■ **Task details**: Records follow. Pull out every line that contains "none".

========

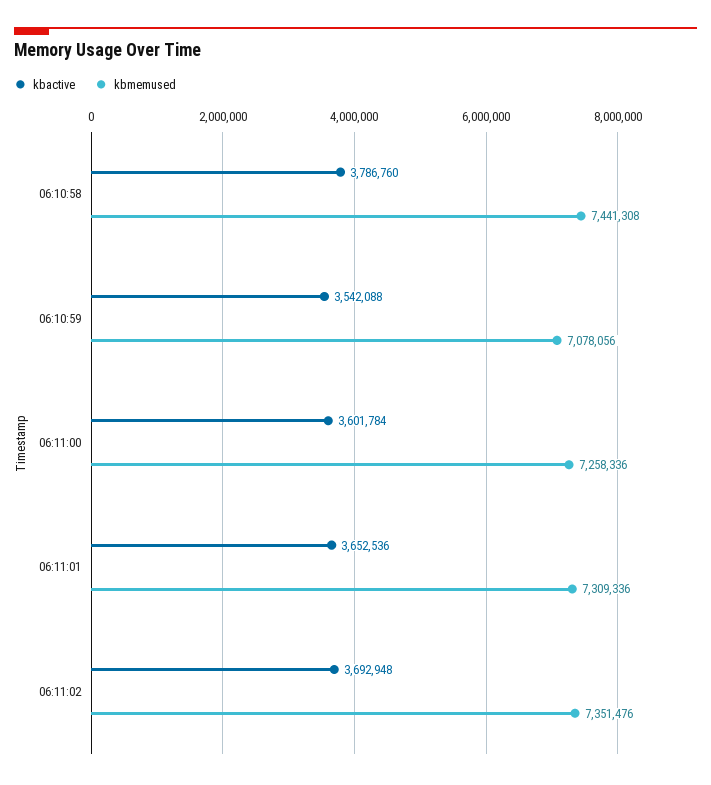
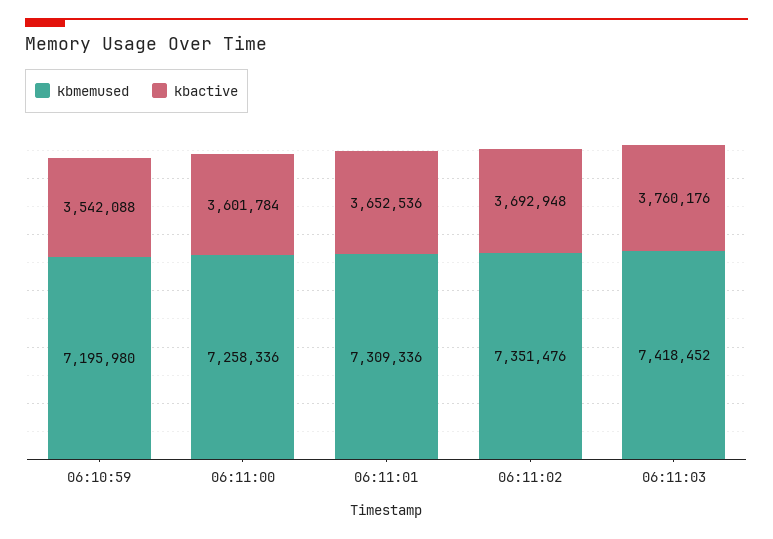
kbactive, 06:10:58: 3786760 -> none
kbmemused, 06:10:58: 7441308 -> none
kbmemused, 06:10:59: 7078056 -> 7195980
kbmemused, 06:11:03: none -> 7418452
kbactive, 06:11:03: none -> 3760176

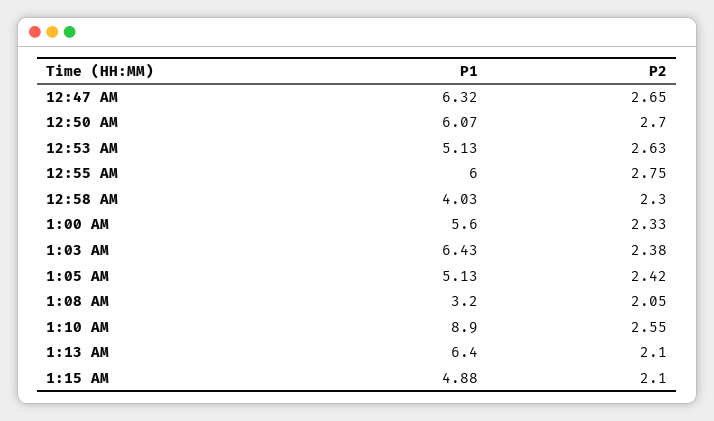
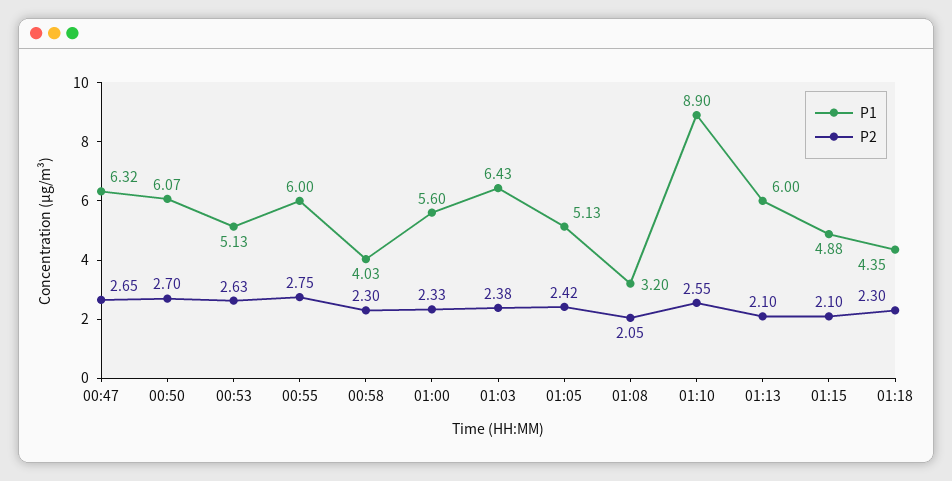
P1, 1:13 AM: 6.4 -> 6
P1, 01:18: none -> 4.35
P2, 01:18: none -> 2.3

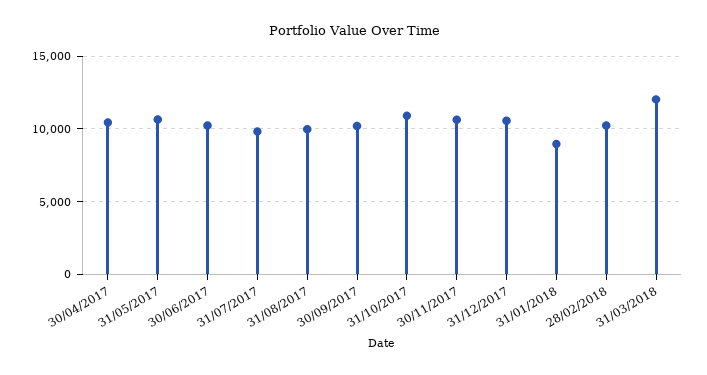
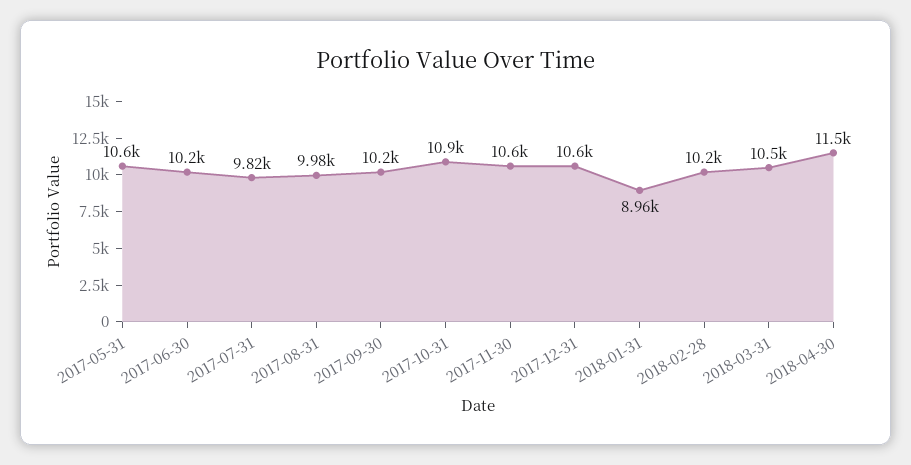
30/04/2017: 10500 -> none
31/03/2018: 12000 -> 10500
2018-04-30: none -> 11500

========

■ **Written answer**:
kbactive, 06:10:58: 3786760 -> none
kbmemused, 06:10:58: 7441308 -> none
kbmemused, 06:11:03: none -> 7418452
kbactive, 06:11:03: none -> 3760176
P1, 01:18: none -> 4.35
P2, 01:18: none -> 2.3
30/04/2017: 10500 -> none
2018-04-30: none -> 11500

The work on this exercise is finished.